Diesel Injection Sales & Services, Inc. v. Renfro

Decision Date23 June 1983
Docket NumberNo. 13-82-234-CV,13-82-234-CV
Citation656 S.W.2d 568
PartiesDIESEL INJECTION SALES & SERVICES, INC., Appellant, v. Kevin RENFRO, et al., Appellee.
CourtTexas Court of Appeals

Andrew J. Lehrman, Sorrell, Anderson & Sorrell, Corpus Christi, for appellant.

Ron Barroso, Corpus Christi, for appellee.

Before NYE, C.J., and UTTER and GONZALEZ, JJ.

OPINION

GONZALEZ, Justice.

This is an appeal from a judgment denying a permanent injunction and damages based on a violation of a noncompetition agreement. Appellant, Diesel Injection Sales & Service, Inc. (Diesel), brought suit against appellees, Kevin Renfro, John Way, Hector Gonzalez and Steve Hudson for breach of their employment contracts. Diesel also sought damages against Schwing Diesel Company (Schwing) for intentional interference with contractual relationships and slander. After a bench trial, the trial court entered a take nothing judgment for plaintiff. We affirm.

This case has been before us on two prior occasions on appeal from denials of temporary injunctions. Diesel Injection Sales and Service, Inc. v. Gonzalez, 631 S.W.2d 193 (Tex.Civ.App.--Corpus Christi 1982, no writ), and Diesel Injection Sales and Service, Inc. v. Renfro, 619 S.W.2d 20 (Tex.Civ.App.--Corpus Christi 1981, writ ref'd n.r.e.). We affirmed the trial court's denial of a temporary injunction against the defendants in both cases.

FACTS

Diesel and Schwing are in the specialized business of diesel engine repair as well as sales of diesel engine parts. They are also in direct competition with each other in Nueces County. Though appellees Renfro, Gonzalez, Way and Hudson signed Employment Agreements with Diesel which contained covenants not to engage in the diesel fuel injection business for a period of two years following their termination of employment, they left Diesel to work for Schwing. 1 Appellees were untrained when they first went to work for Diesel. They received on the job training and also attended various field schools provided by the diesel manufacturers at the expense of Diesel. Nonetheless, they were still uncertified "bench" mechanics primarily engaged in the repairing and overhauling of diesel engines which included diesel fuel injection systems.

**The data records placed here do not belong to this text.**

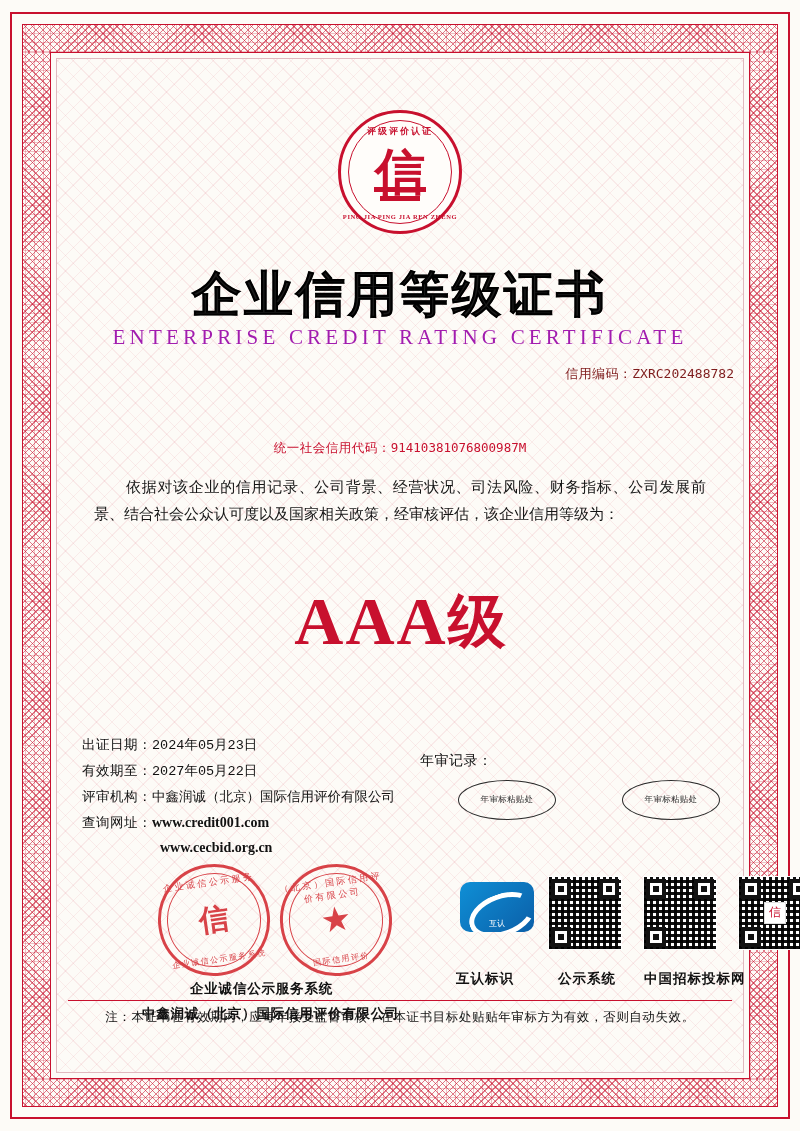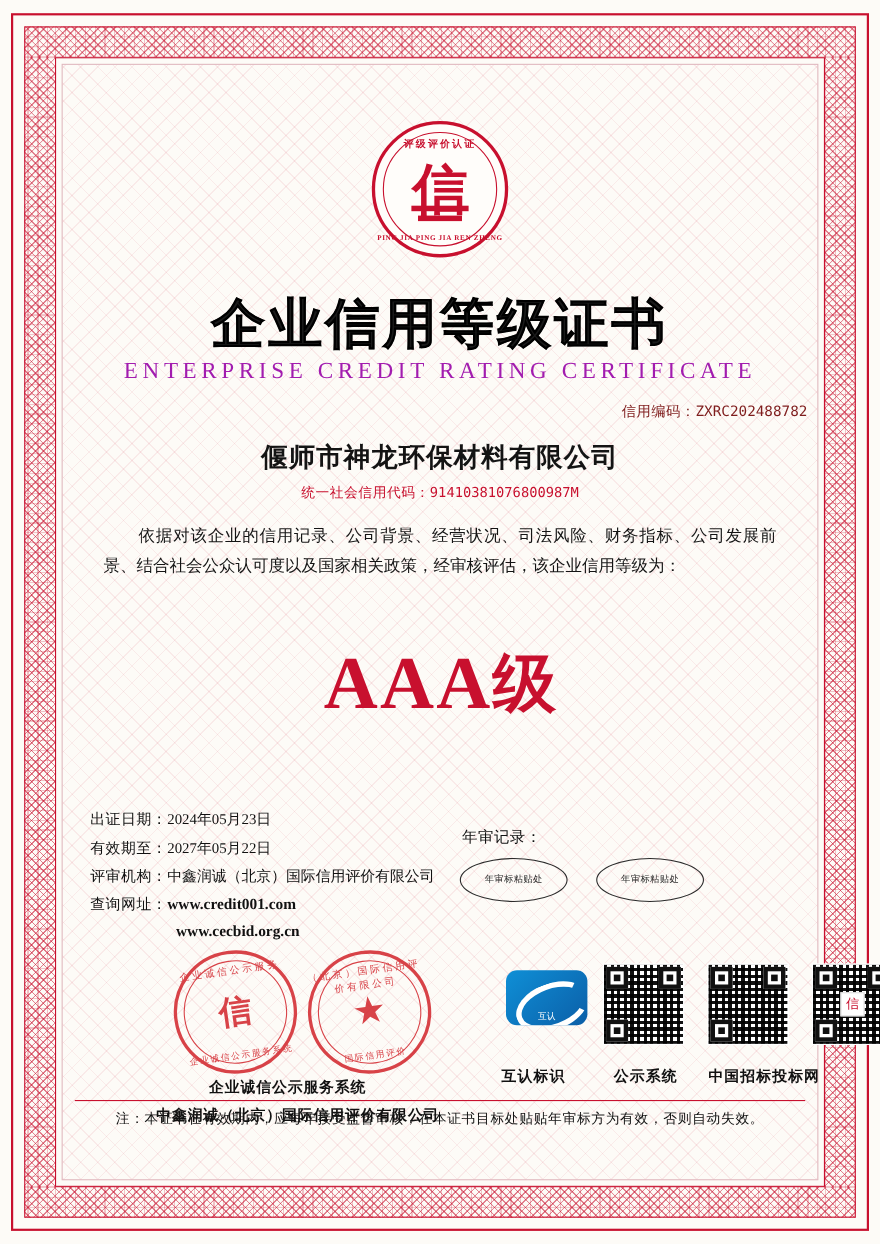--- a/index.html
+++ b/index.html
@@ -503,7 +503,6 @@
       <span>信用编码：</span><span class="val">ZXRC202488782</span>
     </div>
 
-    <div class="company">偃师市神龙环保材料有限公司</div>
 
     <div class="uscc">
       <span>统一社会信用代码：</span><span class="num">91410381076800987M</span>

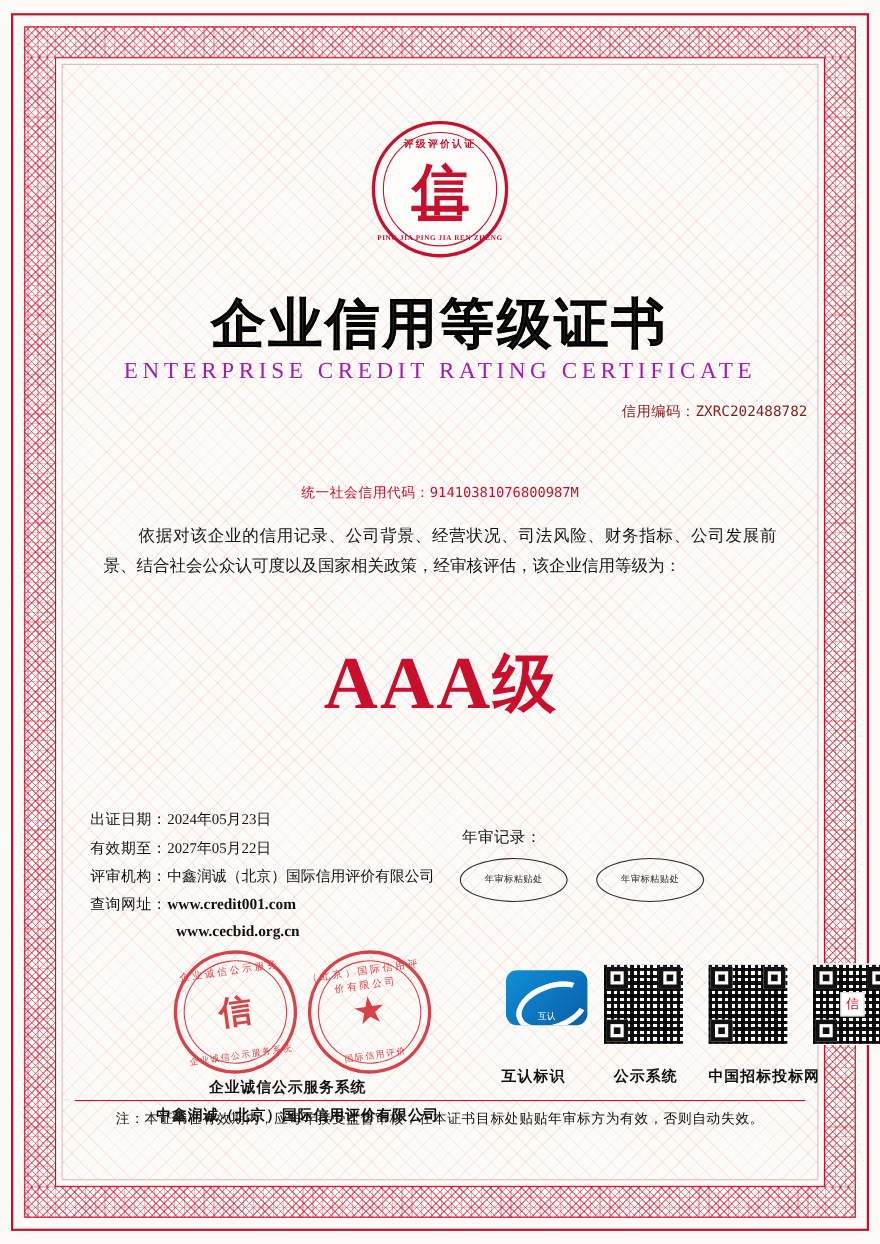--- a/index.html
+++ b/index.html
@@ -240,7 +240,7 @@
   }
   .details .row { white-space: nowrap; }
   .details .lbl { letter-spacing: 0.5px; }
-  .details .val { font-family: Liberation Serif, serif; }
+  .details .val { font-family: Liberation Mono, monospace; }
   .details .url {
     font-family: "Liberation Serif", serif;
     font-size: 14px;

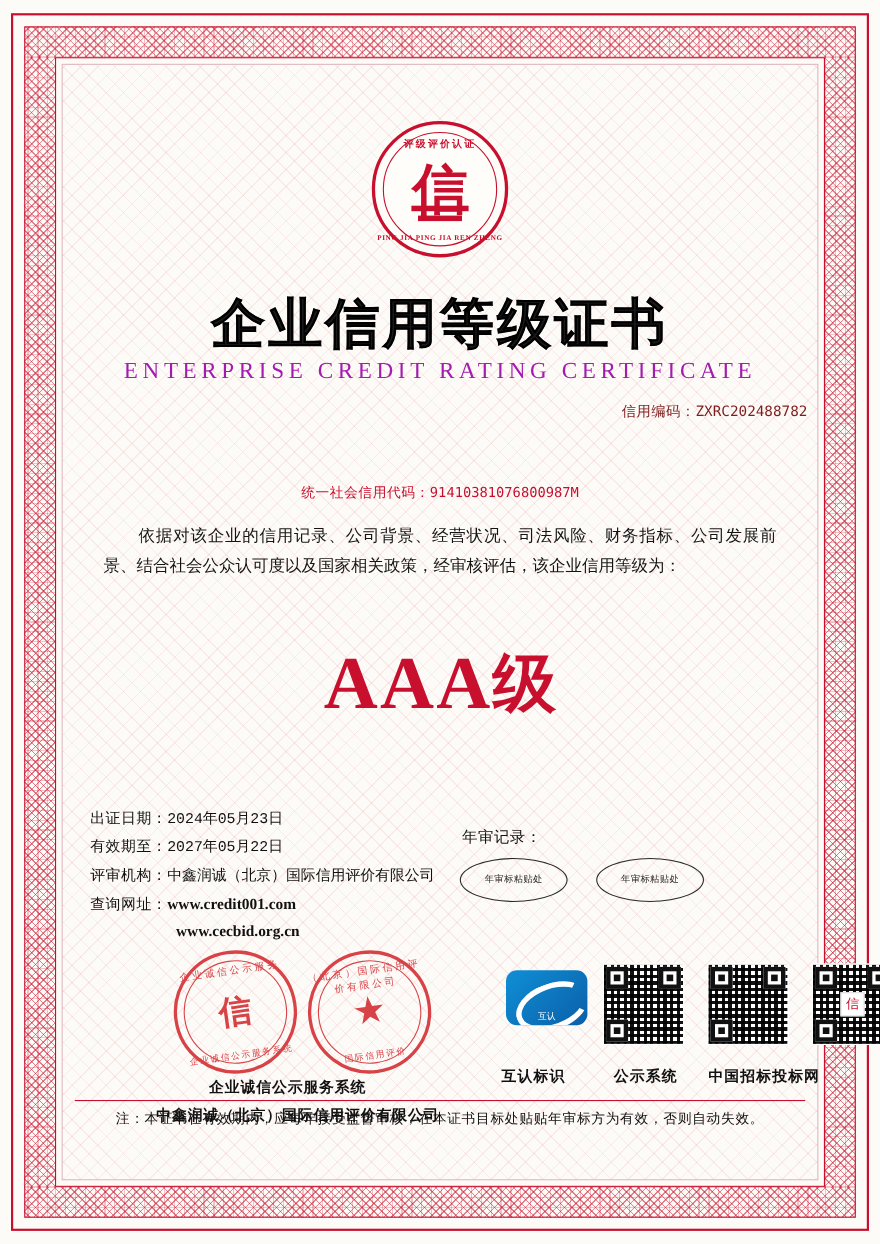--- a/index.html
+++ b/index.html
@@ -278,6 +278,7 @@
     font-size: 8.5px;
     color: #2b2b2b;
     letter-spacing: 0.3px;
+    margin-left: 40px;
   }
 
   

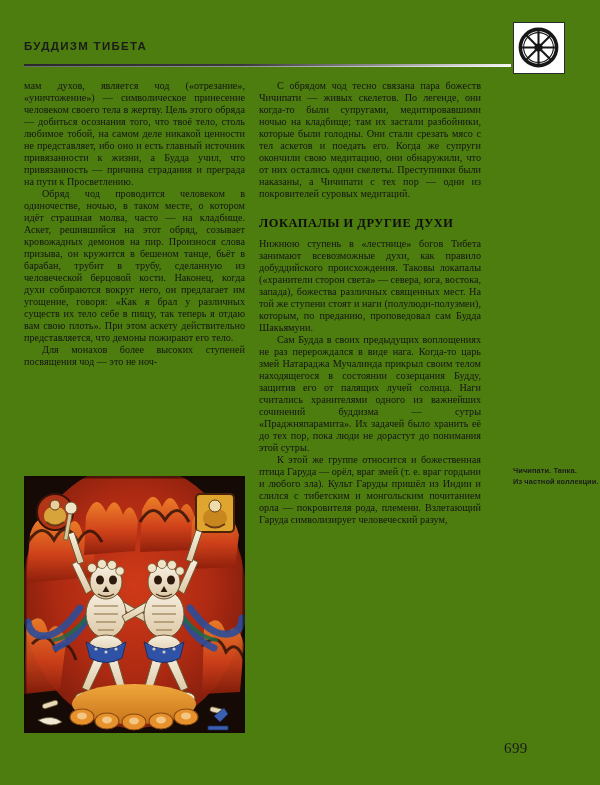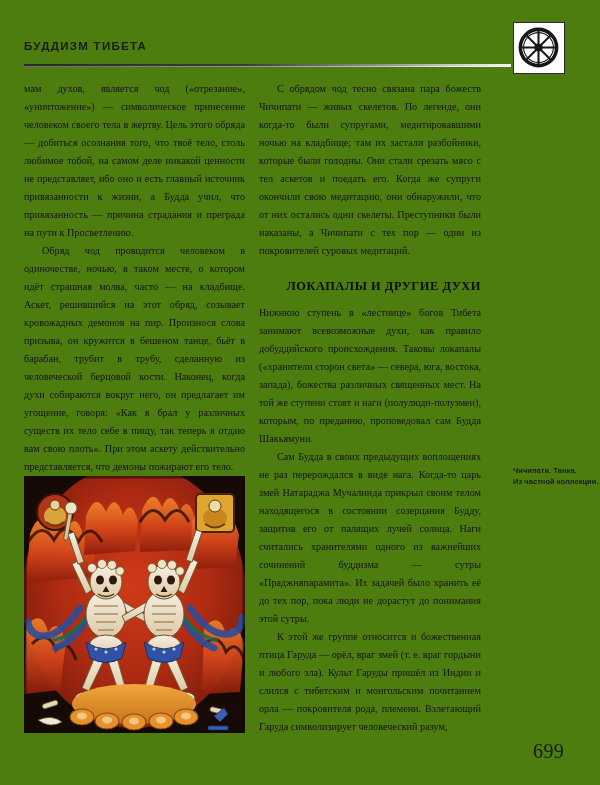--- a/index.html
+++ b/index.html
@@ -71,7 +71,7 @@
   .col {
     position: absolute;
     font-size: 10.2px;
-    line-height: 18px;
+    line-height: 12px;
     text-align: justify;
     text-justify: inter-word;
     hyphens: manual;

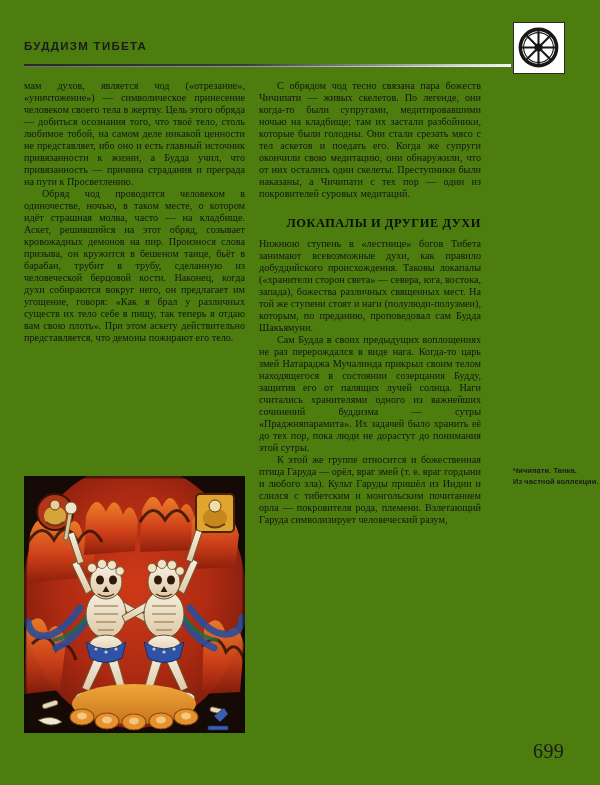--- a/index.html
+++ b/index.html
@@ -100,7 +100,7 @@
     font-weight: bold;
     letter-spacing: 0.55px;
     margin: 17px 0 9px 0;
-    text-align: right;
+    text-align: left;
     text-indent: 0;
     color: #0d0d0d;
   }

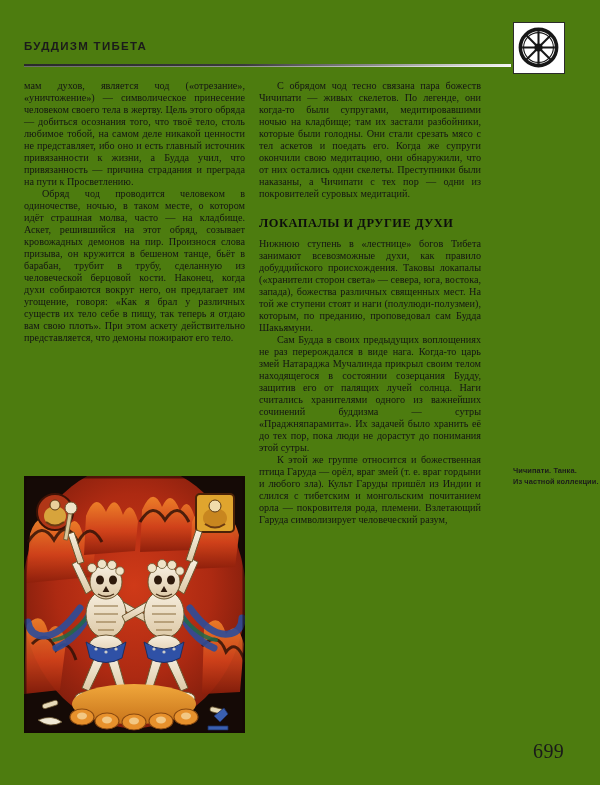--- a/index.html
+++ b/index.html
@@ -184,6 +184,7 @@
   <div class="col col-left">
     <p class="noindent">мам духов, является чод («отрезание», «уничтожение») — символическое принесение человеком своего тела в жертву. Цель этого обряда — добиться осознания того, что твоё тело, столь любимое тобой, на самом деле никакой ценности не представляет, ибо оно и есть главный источник привязанности к жизни, а Будда учил, что привязанность — причина страдания и преграда на пути к Просветлению.</p>
     <p>Обряд чод проводится человеком в одиночестве, ночью, в таком месте, о котором идёт страшная молва, часто — на кладбище. Аскет, решившийся на этот обряд, созывает кровожадных демонов на пир. Произнося слова призыва, он кружится в бешеном танце, бьёт в барабан, трубит в трубу, сделанную из человеческой берцовой кости. Наконец, когда духи собираются вокруг него, он предлагает им угощение, говоря: «Как я брал у различных существ их тело себе в пищу, так теперь я отдаю вам свою плоть». При этом аскету действительно представляется, что демоны пожирают его тело.</p>
+    <p>Для монахов более высоких ступеней посвящения чод — это не ноч-</p>
   </div>
 
   <div class="col col-right">

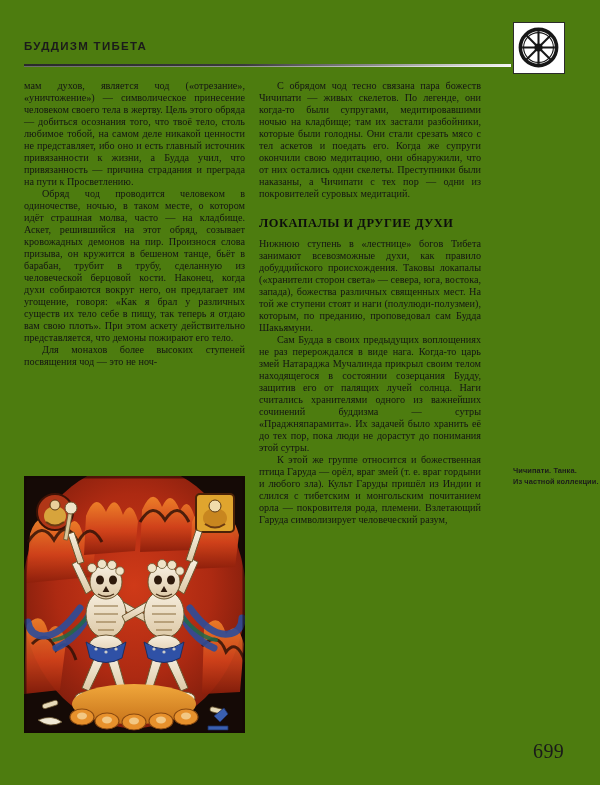--- a/index.html
+++ b/index.html
@@ -139,12 +139,12 @@
   
   .folio {
     position: absolute;
-    left: 533px;
+    left: 504px;
     top: 740px;
     width: 56px;
     text-align: left;
     font-family: "Liberation Serif", serif;
-    font-size: 20px;
+    font-size: 15px;
     color: #1a1a1a;
     letter-spacing: 0.4px;
   }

Diesel brought suit to enforce the non-competition covenants, seeking an injunction and damages against appellees. The petition alleged, in part, that Renfro had access to various trade secrets, customer list and familiarity with methods, procedures and techniques used by Diesel, and due to Diesel having trained appellees and due to the highly competitive nature of the business, an injunction was necessary to protect Diesel's business and goodwill. The petition also alleged that Schwing intentionally interfered with the contractual relationships between Diesel and its employees and that Schwing had slandered Diesel. As to these allegations, Diesel prayed for exemplary damages. The trial court denied all relief sought and filed findings of fact and conclusions of law. Some of the findings of fact are:

"17. The Defendants Renfro, Way, Gonzales and Hudson are mechanics who had a minimum of contact and exposure to customers of Plaintiff; the nature of the work performed by the Defendants Renfro, Gonzales, Way and Hudson minimized said contract and exposure.

18. The Defendants Renfro, Gonzales, Way or Hudson, in their capacity with both Plaintiff and Defendant Schwing, were not salesmen, did not call on customers nor were they in any significant manner involved with customers.

19. The methods used by Defendants Renfro, Gonzales, Way and Hudson in their work with Plaintiff did not involve trade secrets.

20. No trade secrets or secret techniques exist in the diesel pump repair business that plaintiff and Defendants are both involved in.

21. The methods used by both Defendants and Plaintiff to repair diesel pumps were matters of general knowledge, generally available in the diesel repair business.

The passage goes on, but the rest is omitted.